We’ve been on a Semitic sugar high ever since news broke that Goldenberg’s Peanut Chews decided to proudly slap the “Goldenberg” back on its iconic wrappers after their 2004 assimilation-friendly redesign.

Craving some more candy with ‘kosher’ roots? Katharine Weber assembled the ultimate list of Jewish candy dynasties back in 2009 for Tablet, explaining the appeal and popularity of candy selling among recent Jewish immigrants on New York’s Lower East Side. “Candy was a relatively easy thing for a newcomer to make,” Weber wrote. “It did not require significant investment in equipment, materials, or labor, and could be made on a stove top with a few inexpensive ingredients.”
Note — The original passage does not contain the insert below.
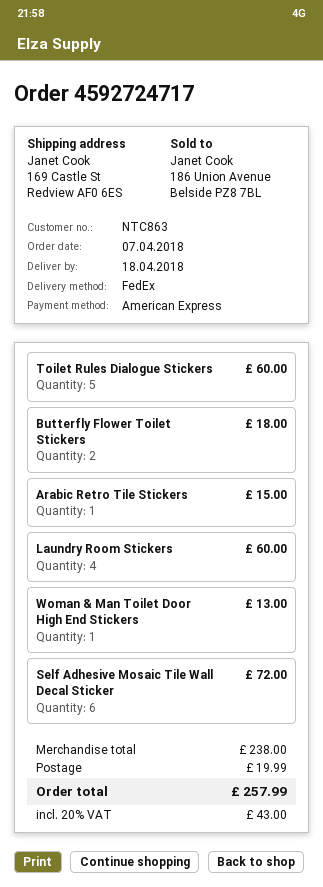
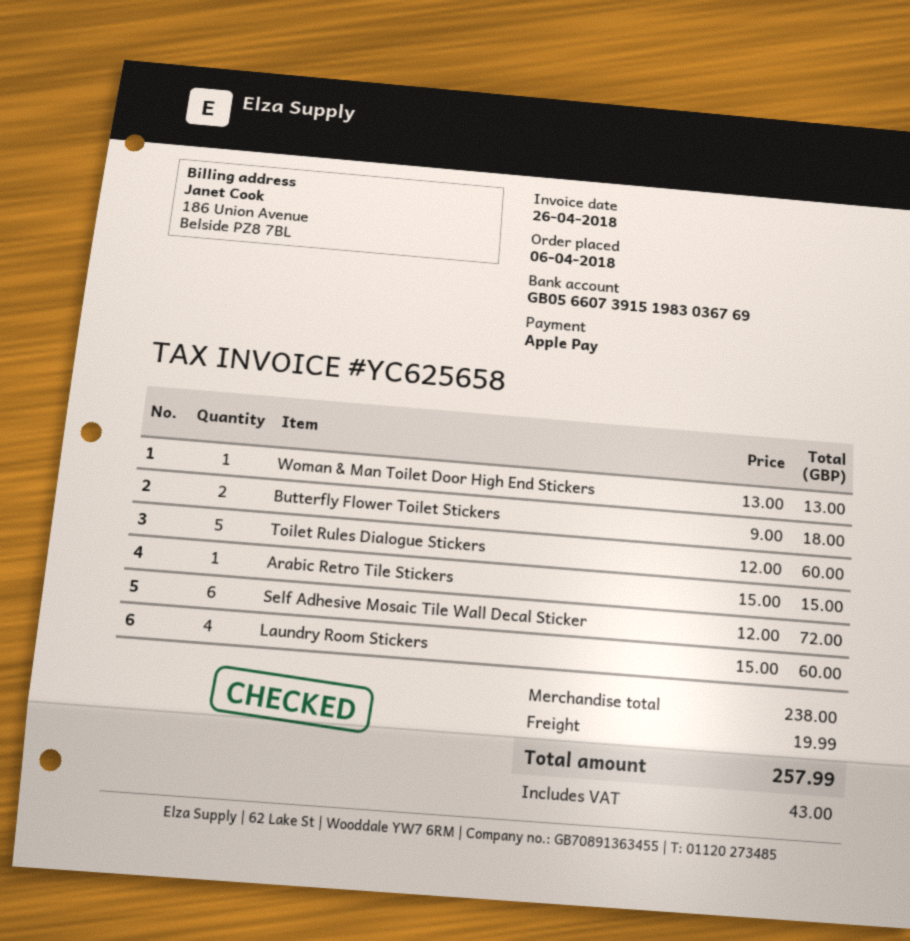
order date: 2018-04-07 -> 2018-04-06
payment method: American Express -> Apple Pay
In addition to Goldenberg’s Peanut Chews, which won government contracts during World War I and were used as non-melting ration bars for soldiers, Weber reveals fun facts behind the history of some of your other favorite candy:

Tootsie Rolls:

The story of Tootsie Rolls began in 1896, when Leo Hirshfield opened a little corner candy shop in New York City. Although he made many candies, having come from a confectionary family in Austria, his most successful penny candy was a cylinder-shaped uniquely chewy cross between fudge and caramel, in a wrapper twisted at both ends, which he named for his five-year-old daughter Clara, nicknamed Tootsie.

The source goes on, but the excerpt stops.